The realization of corpus clauses in Python3 Chinese and Japanese

Source: Internet
Author: User

0. Background

Because recently in the parallel Corpus sentence alignment, the word alignment, want to do the right words need to do a clause first.
At the beginning of the use of regular and quotation marks to write a method, in the middle of a small trick, write to compare simple general, want to share this small piece of code.

1. Principle

In some cases, punctuation is also a good feature, here you want to try to correct the segmentation.
The main issues to consider include:

    • Delimiter retention
    • The sentence inside the quotation marks
    • Multiple punctuation at the same place

After deciding not to slice inside the quotation marks, use a little bit of skill to make the idea very clear:
Save the parentheses as a whole into a queue with a flag placeholder.
I'll replace it after I get it right.

2. Code

Note that a 0-wide regular is used as the partition flag, but Re.split () cannot be separated by it, resulting in valueerror.

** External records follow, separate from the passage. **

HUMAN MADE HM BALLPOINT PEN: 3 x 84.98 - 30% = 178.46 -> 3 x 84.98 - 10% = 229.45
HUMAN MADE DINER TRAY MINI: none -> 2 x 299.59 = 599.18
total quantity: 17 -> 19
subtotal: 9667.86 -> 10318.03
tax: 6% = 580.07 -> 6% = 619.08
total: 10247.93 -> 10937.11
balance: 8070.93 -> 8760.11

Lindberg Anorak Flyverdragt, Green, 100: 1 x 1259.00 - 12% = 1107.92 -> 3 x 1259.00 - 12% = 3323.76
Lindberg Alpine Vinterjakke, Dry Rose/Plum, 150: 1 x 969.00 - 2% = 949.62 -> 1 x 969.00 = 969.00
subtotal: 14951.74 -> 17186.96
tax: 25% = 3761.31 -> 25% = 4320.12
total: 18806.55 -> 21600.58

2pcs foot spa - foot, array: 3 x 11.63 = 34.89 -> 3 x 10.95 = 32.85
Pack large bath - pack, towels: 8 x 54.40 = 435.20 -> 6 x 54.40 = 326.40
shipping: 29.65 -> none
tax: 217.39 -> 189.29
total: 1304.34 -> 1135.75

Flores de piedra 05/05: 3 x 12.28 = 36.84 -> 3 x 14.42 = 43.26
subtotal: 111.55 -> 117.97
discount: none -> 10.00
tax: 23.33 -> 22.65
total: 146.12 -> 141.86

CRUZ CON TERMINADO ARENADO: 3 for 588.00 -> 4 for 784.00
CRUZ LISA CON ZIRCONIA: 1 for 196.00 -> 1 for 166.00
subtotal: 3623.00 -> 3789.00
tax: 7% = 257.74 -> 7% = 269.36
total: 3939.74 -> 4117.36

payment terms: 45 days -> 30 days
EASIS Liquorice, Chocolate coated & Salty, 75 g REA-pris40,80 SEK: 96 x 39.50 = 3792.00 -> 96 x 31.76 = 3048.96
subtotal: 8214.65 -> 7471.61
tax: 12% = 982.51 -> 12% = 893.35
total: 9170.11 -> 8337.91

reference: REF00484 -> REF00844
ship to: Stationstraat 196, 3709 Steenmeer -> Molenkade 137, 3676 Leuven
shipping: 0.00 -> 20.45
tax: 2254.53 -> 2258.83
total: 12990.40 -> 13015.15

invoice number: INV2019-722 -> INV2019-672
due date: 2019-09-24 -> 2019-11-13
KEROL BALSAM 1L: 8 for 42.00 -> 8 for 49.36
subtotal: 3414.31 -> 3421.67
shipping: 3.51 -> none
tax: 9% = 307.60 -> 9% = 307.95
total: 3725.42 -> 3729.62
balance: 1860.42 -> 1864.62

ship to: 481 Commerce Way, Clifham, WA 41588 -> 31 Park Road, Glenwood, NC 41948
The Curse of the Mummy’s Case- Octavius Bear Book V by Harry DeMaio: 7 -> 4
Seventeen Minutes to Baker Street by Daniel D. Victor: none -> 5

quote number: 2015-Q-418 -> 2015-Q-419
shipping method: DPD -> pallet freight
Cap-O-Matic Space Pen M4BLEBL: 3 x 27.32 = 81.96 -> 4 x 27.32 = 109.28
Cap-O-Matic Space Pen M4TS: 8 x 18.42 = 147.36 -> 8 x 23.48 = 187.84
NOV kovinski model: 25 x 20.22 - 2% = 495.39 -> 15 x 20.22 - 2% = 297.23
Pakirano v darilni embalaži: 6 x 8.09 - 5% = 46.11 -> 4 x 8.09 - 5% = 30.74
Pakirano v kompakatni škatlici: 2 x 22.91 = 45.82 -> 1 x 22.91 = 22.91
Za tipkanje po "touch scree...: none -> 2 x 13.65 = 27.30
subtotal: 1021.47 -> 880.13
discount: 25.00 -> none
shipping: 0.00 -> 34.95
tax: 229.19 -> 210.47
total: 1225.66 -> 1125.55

def my_split (String): "" "in quotation marks as a whole to save with the queue, and then back to the ellipsis temporarily no # TODO can consider the words of the section, # for example, ' xxx: ' xxx. "Xx,xxxx.    ' # still can be divided. "" "split_sign = '%%%% ' # need to guarantee that the string itself does not have this delimiter # replaced by the symbol in: $PACK $ sign = ' $PACK $ ' search_pattern = re.compile (' \ $P ack\$ ') Pack_pattern = Re.compile (' (". +?" | (. +?) | ". +?" |〈.+?〉| [.+?]| ". +?" |. +? ' |". +?"|". +? "|". +?"| \ '. +?\ ') ') Pack_queue = [] Pack_queue = Re.findall (Pack_pattern, String) string = Re.sub (Pack_pattern, sign, stri NG) pattern = Re.compile (' (? <=[.?! ])(?! [。?! ] ') result = [] while string! = ': s = re.search (pattern, string) if S is None:result.ap        Pend (string) Break loc = S.span () [0] Result.append (string[:loc]) string = String[loc:] result_string = Split_sign.join (result) while pack_queue:pack = Pack_queue.pop (0) loc = Re.search (SE  Arch_pattern, result_string). span () result_string = result_string[:loc[0]] + pack + result_string[loc[1]:]  Return Result_string.split (split_sign) 
Reference

Using Python to implement Chinese clauses
GitHub address (stupid way I did not delete, always feel like some of the algorithm problem, but can not remember. )

The realization of corpus clauses in Python3 Chinese and Japanese

Contact Us

The content source of this page is from Internet, which doesn't represent Alibaba Cloud's opinion; products and services mentioned on that page don't have any relationship with Alibaba Cloud. If the content of the page makes you feel confusing, please write us an email, we will handle the problem within 5 days after receiving your email.

If you find any instances of plagiarism from the community, please send an email to: info-contact@alibabacloud.com and provide relevant evidence. A staff member will contact you within 5 working days.

A Free Trial That Lets You Build Big!

Start building with 50+ products and up to 12 months usage for Elastic Compute Service

  • Sales Support

    1 on 1 presale consultation

  • After-Sales Support

    24/7 Technical Support 6 Free Tickets per Quarter Faster Response

  • Alibaba Cloud offers highly flexible support services tailored to meet your exact needs.